Abstract
Background/Purpose
This prospective observational study investigated the relationship between circadian rest-activity rhythms and functional outcomes in subacute stroke rehabilitation.
Methods
A cohort of 70 subacute stroke patients (32.9 % female; mean age 67.1 ± 12.2 years) was assessed. Actigraphy data collected over seven days were used to calculate rest-activity rhythm indicators, including interdaily stability (IS), intradaily variability, relative amplitude, and the 10 most active and five least active continuous hours. Correlations between these indicators and functional outcomes, measured by the Barthel Index (BI) at discharge, were analyzed.
Results
Significant associations were identified between rest-activity rhythm indicators and functional outcomes. By univariate analysis, IS demonstrated positive correlations with BI scores at admission (r = 0.32, P = 0.007) and at discharge (r = 0.46, P < 0.001), whereas relative amplitude and the 10 most active continuous hours also showed positive correlations with BI scores at both time points.
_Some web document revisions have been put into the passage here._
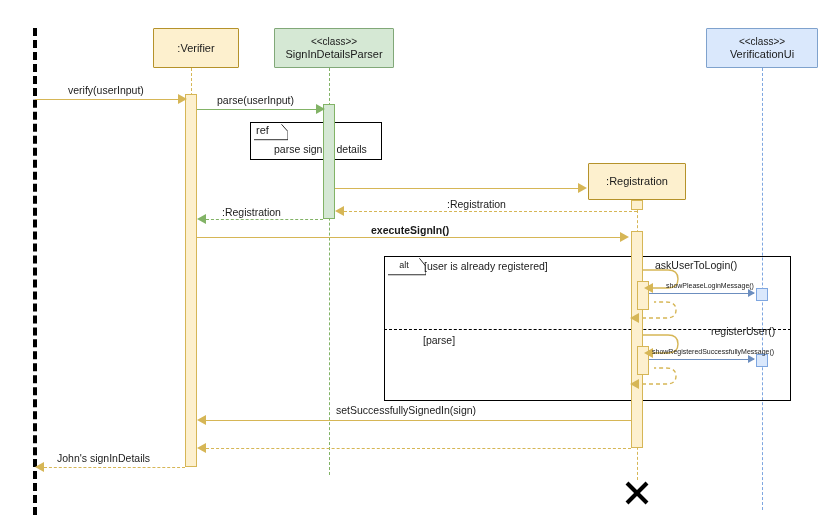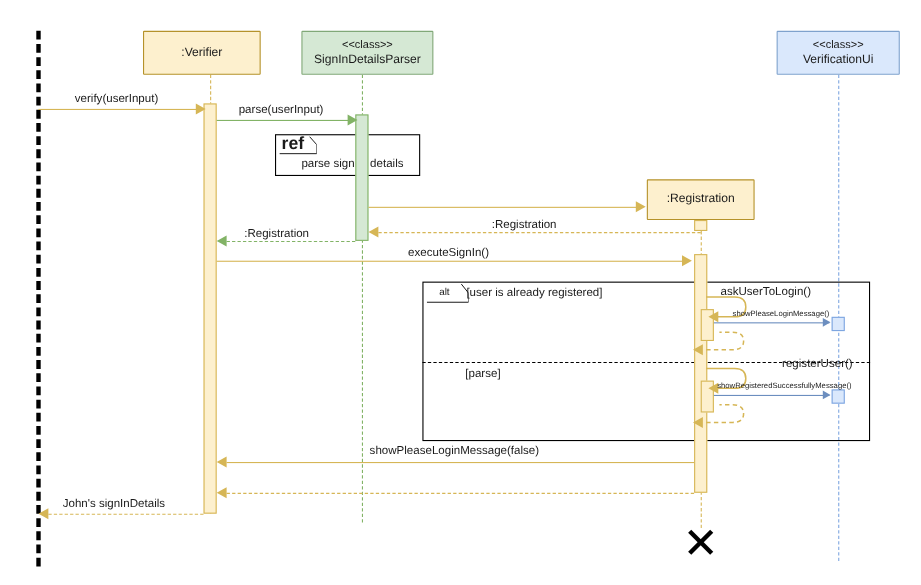":Verifier" div.head { left: 130px -> 153px; width: 107px -> 86px }
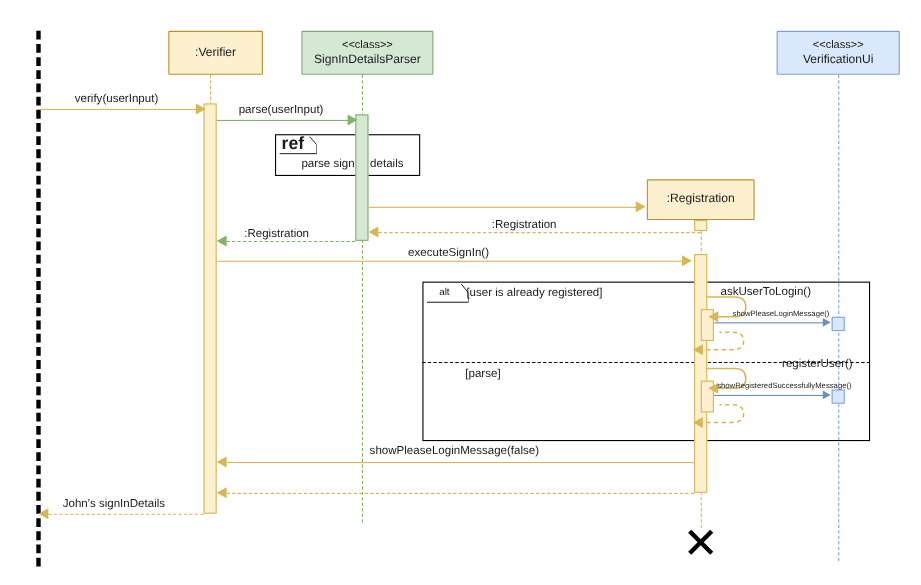"ref" .ref-label { font-size: 16px -> 11px; font-weight: bold -> none }
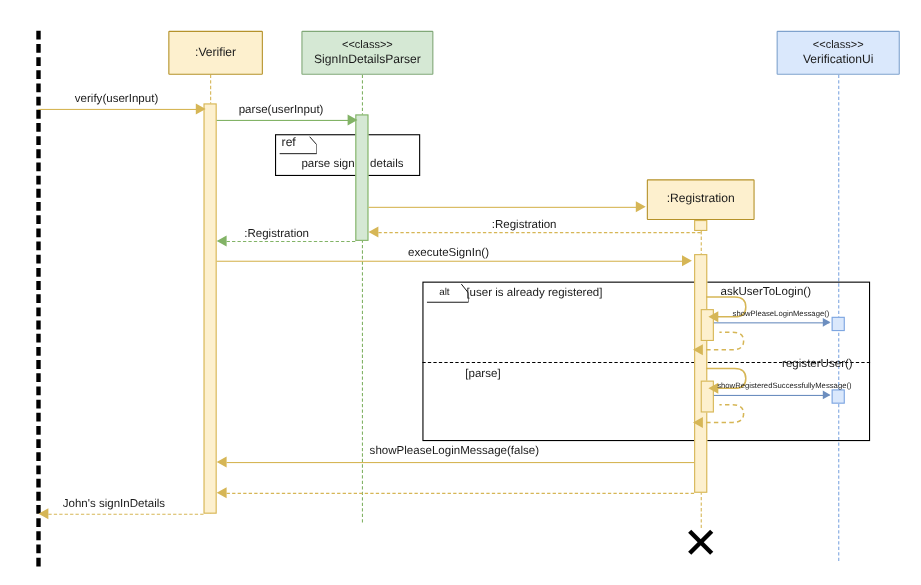"executeSignIn()" div.lbl { font-weight: none -> bold }
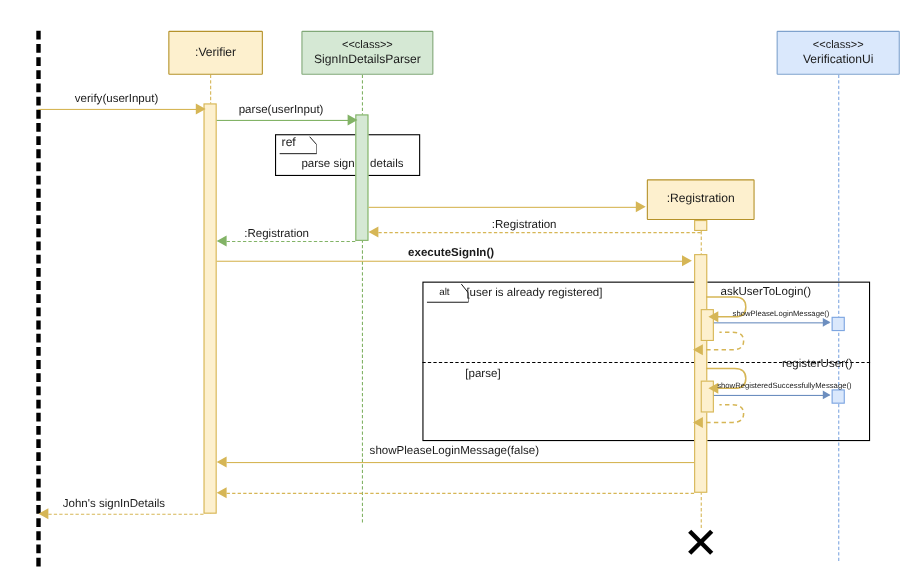"showPleaseLoginMessage(false)" div.lbl { text: showPleaseLoginMessage(false -> setSuccessfullySignedIn(sign }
By multivariate analysis, after adjusting for age, sex, BI score, cognition, stroke severity at admission, and other rest–activity rhythm indicators, IS was an independent predictor of discharge BI scores (β = 0.23, P = 0.013).
Conclusion
Circadian rest-activity rhythm indicators are significantly associated with functional recovery in post-stroke patients. These findings highlight the negative impact of circadian disruptions on rehabilitation outcomes and suggest that actigraphy-derived metrics could serve as promising digital biomarkers to guide interventions and enhance outcomes.